In large-scale systems, the components are interconnected and so the variables are correlated, which constitutes information on system topology with causality. After a fault occurs, it not only shows up as local phenomenon but also propagates to some other components or variables. Hence we should consider the sensor location problem to find the root cause of the fault origin and type from the viewpoint of the whole system.In order to measure the fault detection quality related to sensor location, some criteria are defined in Kawabata et al.’s paper [1]. Firstly, all the faults should be detected when they occur. Secondly, different faults should be identified from each other so that one can differentiate them based on the sensor readings.

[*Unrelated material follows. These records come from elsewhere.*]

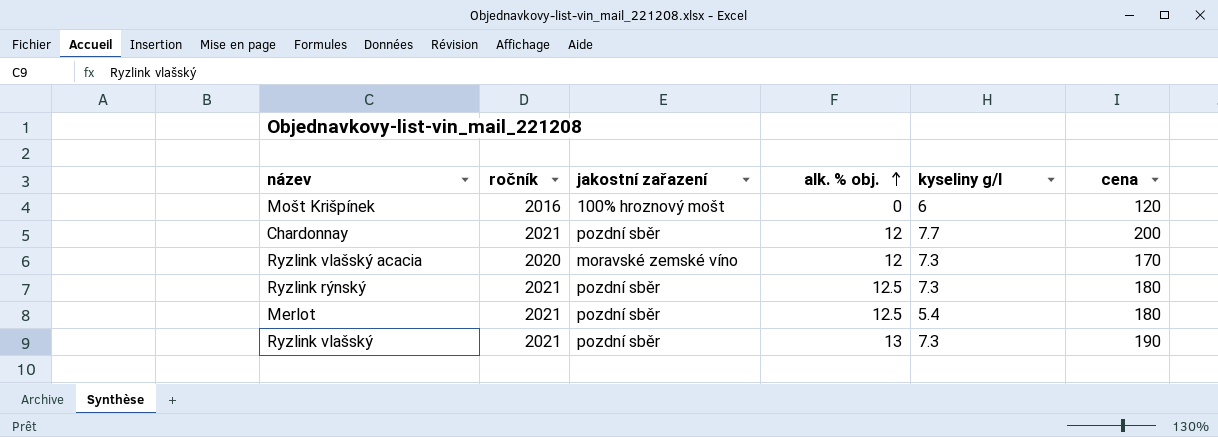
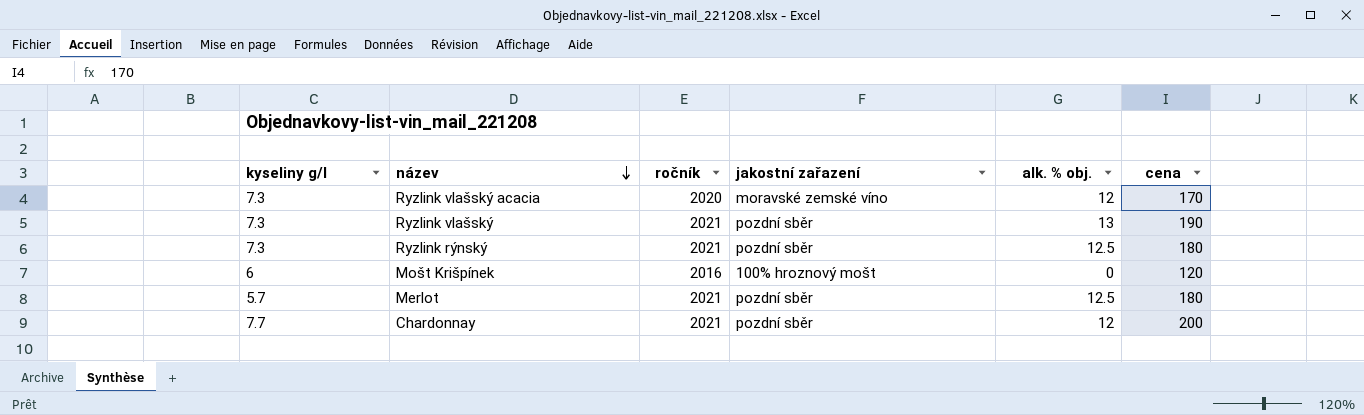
row order: alk. % obj. ascending -> název descending
column kyseliny g/l | position: 5 -> 1
Merlot | kyseliny g/l: 5.4 -> 5.7

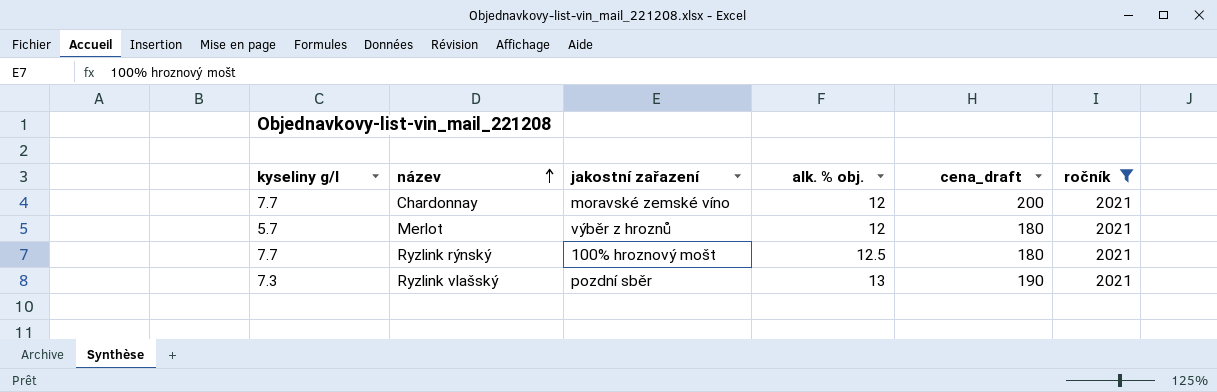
filter: none -> ročník = 2021
row order: název descending -> název ascending
column name: cena -> cena_draft
column ročník | position: 3 -> 6
Chardonnay | jakostní zařazení: pozdní sběr -> moravské zemské víno
Merlot | jakostní zařazení: pozdní sběr -> výběr z hroznů
Merlot | alk. % obj.: 12.5 -> 12
Ryzlink rýnský | kyseliny g/l: 7.3 -> 7.7
Ryzlink rýnský | jakostní zařazení: pozdní sběr -> 100% hroznový mošt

The criteria of detectability and identifiability are basic requirements for fault detection [2].
In this reference all the sensors are assumed to be effective, that is, they show exactly whether the process variables are normal or abnormal.In engineering practice, sensors may often be faulty, meaning that they may fail to give adequate readings. For example, the reading may remain unchanged when the true value should be a deviation, which is called a missed alarm; or the sensor may give an alarm for a normal operation state, known as a false alarm. We should therefore allow for some redundancy in sensors in case of failures. More commonly, the measurements may show Drug_discovery these two kinds of sensor faults because of the choice of the threshold.
Often due to noise there are no real Entinostat sensor faults but deviations due to measurement noise, which is inevitable.
If the threshold setting is strict in order to suppress the missed alarm probability, the reading will be sensitive to random noise and temporary deviations, resulting in a high probability of false alarm. If we relax the threshold and accept larger region to be considered as normal, then the number of false alarms will decrease with more missed alarms. Therefore, missed alarms and false alarms are two aspects of reliability and we have to make a trade-off between them. This can be clearly illustrated via a receiver operating characteristics (ROC) curve [3,4].
Sensors in this present paper also include soft sensors that measure some specific variables by soft sensing techniques [5].With increasing complexity in process industrial systems, traditional mathematical models are difficult to obtain. Hence, graph-based models are proposed in the modeling analysis. Based on the signed directed graph (SDG) model, Raghuraj, et al. [2] have discussed the problems of detectability and identifiability in sensor location and presented the corresponding algorithm for locating each sensor.